7th Ministry of Religious Affairs (Indonesia)
- In office 12 August 1955 – 10 July 1959
- President: Sukarno
- Preceded by: Masjkur
- Succeeded by: K.H.M. Wahib Wahab

Personal details
- Born: November 23, 1911 Kraksaan, Probolinggo, East Java, Indonesia
- Died: December 5, 1970 (aged 59) Jakarta, Indonesia

= Muhammad Ilyas (politician) =

Indonesian diplomat (1911–1970)

Muhammad Ilyas (November 23, 1911, Kraksaan, Probolinggo, East Java, Indonesia – December 5, 1970, Jakarta, Indonesia, at the age of 59) was the Minister of Religious Affairs in 1955–1959 in the Burhanuddin Harahap Cabinet, Second Ali Sastroamidjojo Cabinet, and the Djuanda Cabinet in the reign of the first Indonesian president Sukarno. He also served as Indonesian ambassador to Saudi Arabia for six years, from 1959.
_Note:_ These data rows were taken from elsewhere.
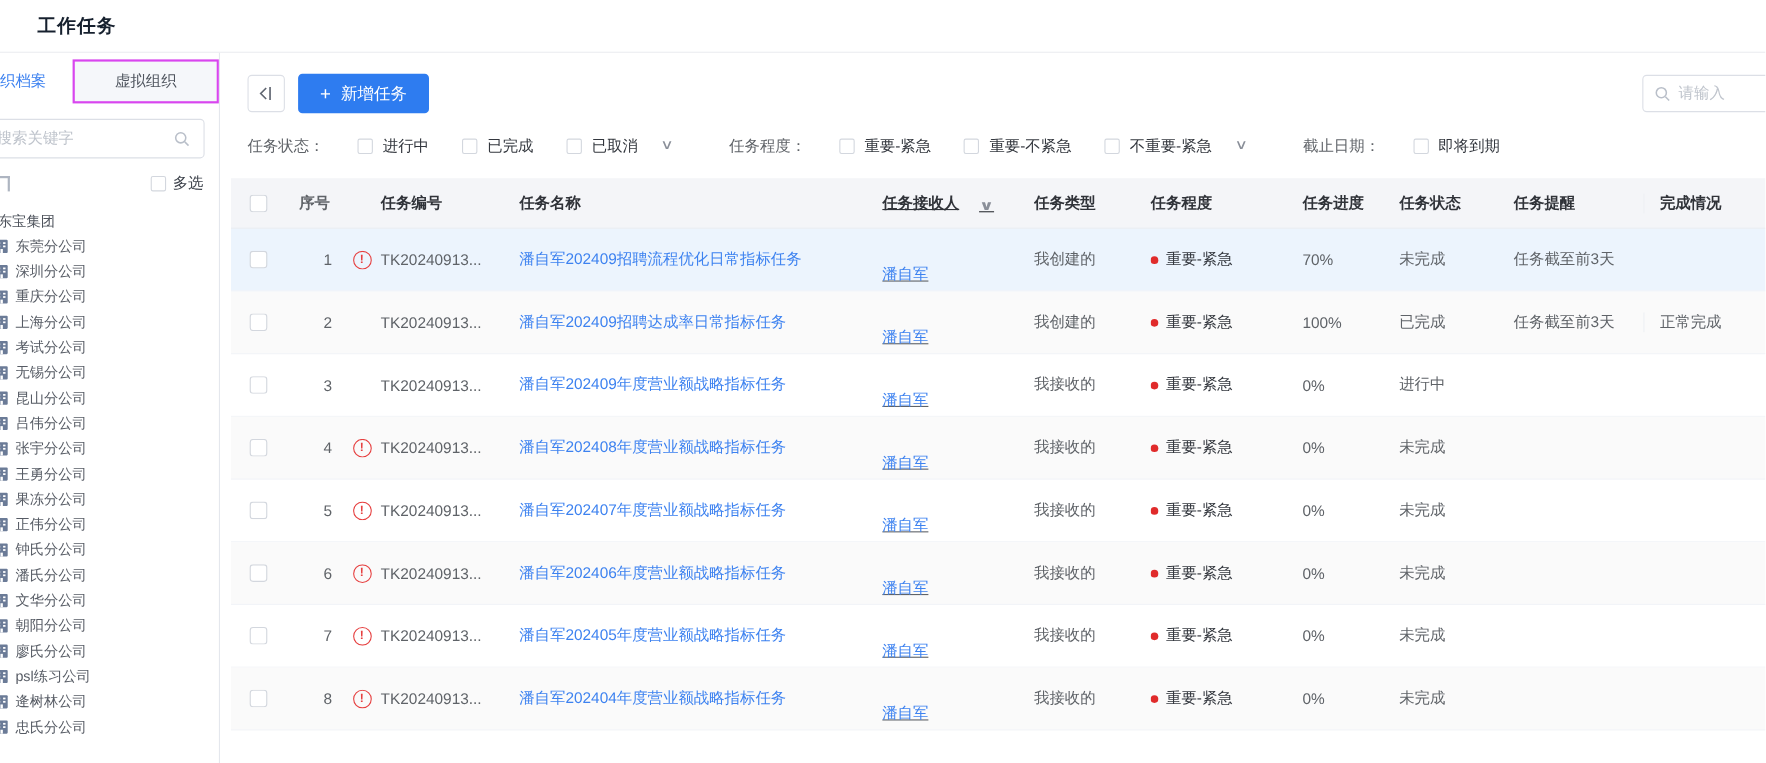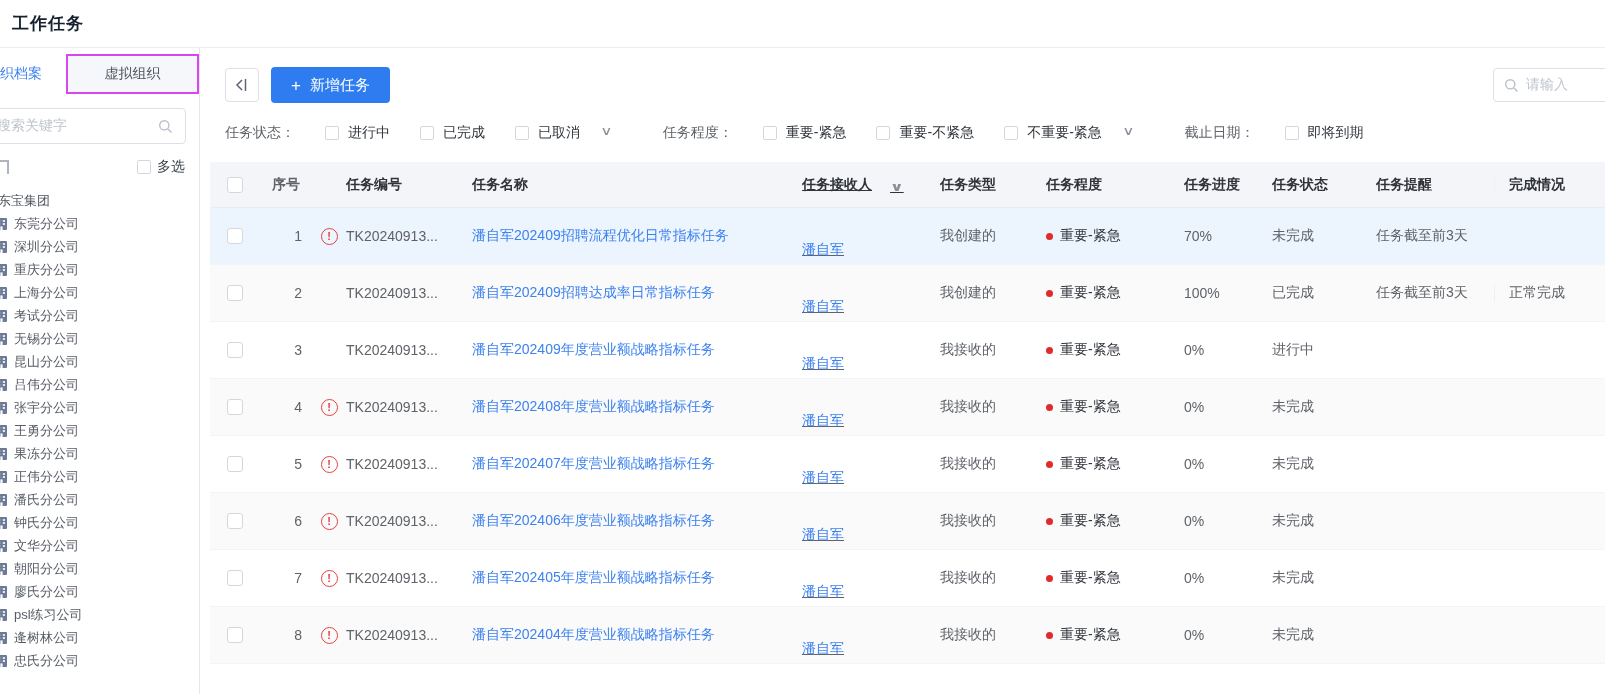--- a/index.html
+++ b/index.html
@@ -1,20 +1,20 @@
 <!DOCTYPE html>
 <html><head>
 <meta charset="utf-8">
 <style>
   * { box-sizing: border-box; margin: 0; padding: 0; }
   html,body { width:1605px; height:694px; overflow:hidden; background:#fff;
     font-family:"Liberation Sans","DejaVu Sans",sans-serif; color:#5f6368; font-size:14px; }
 
   
-  .topbar { height:48px; display:flex; align-items:center; padding-left:12px;
+  .topbar { height:48px; display:flex; align-items:center; padding-left:34px;
     border-bottom:1px solid #ecedf1; background:#fff; }
   .page-title { font-size:17px; font-weight:bold; color:#16202e; letter-spacing:1px; }
 
   .layout { display:flex; height:646px; }
 
   
   .sidebar { width:200px; flex:0 0 200px; border-right:1px solid #e4e7ed; overflow:hidden; }
   .tabs { display:flex; height:40px; margin-top:6px; }
   .tab { display:flex; align-items:center; justify-content:center; font-size:14px; cursor:pointer; }
   .tab.active { width:66px; background:#fff; color:#3d82f0; overflow:hidden; }
@@ -289,34 +289,34 @@
             <span class="b-icon">
               <svg width="13" height="14" viewBox="0 0 13 14">
                 <rect x="1" y="1" width="11" height="12" rx="1" fill="#6b7b97"></rect>
                 <rect x="3" y="3.2" width="2.2" height="1.6" fill="#fff"></rect>
                 <rect x="7.8" y="3.2" width="2.2" height="1.6" fill="#fff"></rect>
                 <rect x="3" y="6.2" width="2.2" height="1.6" fill="#fff"></rect>
                 <rect x="7.8" y="6.2" width="2.2" height="1.6" fill="#fff"></rect>
                 <rect x="5.4" y="9.4" width="2.2" height="3.6" fill="#fff"></rect>
               </svg>
             </span>
+            <span class="t-label">钟氏分公司</span>
+          </div>
+          <div class="tree-item">
+            <span class="b-icon">
+              <svg width="13" height="14" viewBox="0 0 13 14">
+                <rect x="1" y="1" width="11" height="12" rx="1" fill="#6b7b97"></rect>
+                <rect x="3" y="3.2" width="2.2" height="1.6" fill="#fff"></rect>
+                <rect x="7.8" y="3.2" width="2.2" height="1.6" fill="#fff"></rect>
+                <rect x="3" y="6.2" width="2.2" height="1.6" fill="#fff"></rect>
+                <rect x="7.8" y="6.2" width="2.2" height="1.6" fill="#fff"></rect>
+                <rect x="5.4" y="9.4" width="2.2" height="3.6" fill="#fff"></rect>
+              </svg>
+            </span>
             <span class="t-label">潘氏分公司</span>
-          </div>
-          <div class="tree-item">
-            <span class="b-icon">
-              <svg width="13" height="14" viewBox="0 0 13 14">
-                <rect x="1" y="1" width="11" height="12" rx="1" fill="#6b7b97"></rect>
-                <rect x="3" y="3.2" width="2.2" height="1.6" fill="#fff"></rect>
-                <rect x="7.8" y="3.2" width="2.2" height="1.6" fill="#fff"></rect>
-                <rect x="3" y="6.2" width="2.2" height="1.6" fill="#fff"></rect>
-                <rect x="7.8" y="6.2" width="2.2" height="1.6" fill="#fff"></rect>
-                <rect x="5.4" y="9.4" width="2.2" height="3.6" fill="#fff"></rect>
-              </svg>
-            </span>
-            <span class="t-label">钟氏分公司</span>
           </div>
           <div class="tree-item">
             <span class="b-icon">
               <svg width="13" height="14" viewBox="0 0 13 14">
                 <rect x="1" y="1" width="11" height="12" rx="1" fill="#6b7b97"></rect>
                 <rect x="3" y="3.2" width="2.2" height="1.6" fill="#fff"></rect>
                 <rect x="7.8" y="3.2" width="2.2" height="1.6" fill="#fff"></rect>
                 <rect x="3" y="6.2" width="2.2" height="1.6" fill="#fff"></rect>
                 <rect x="7.8" y="6.2" width="2.2" height="1.6" fill="#fff"></rect>
                 <rect x="5.4" y="9.4" width="2.2" height="3.6" fill="#fff"></rect>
KH Muhammad Ilyas is the in-law of Muhammad Maftuh Basyuni, Minister of Religious Affairs in the United Indonesia Cabinet from 2004–2009.

In 1969, he led the Indonesian delegation following a Summit, which was attended by 26 Islamic countries in Rabat, Morocco which discussed the Palestine-Israel conflict.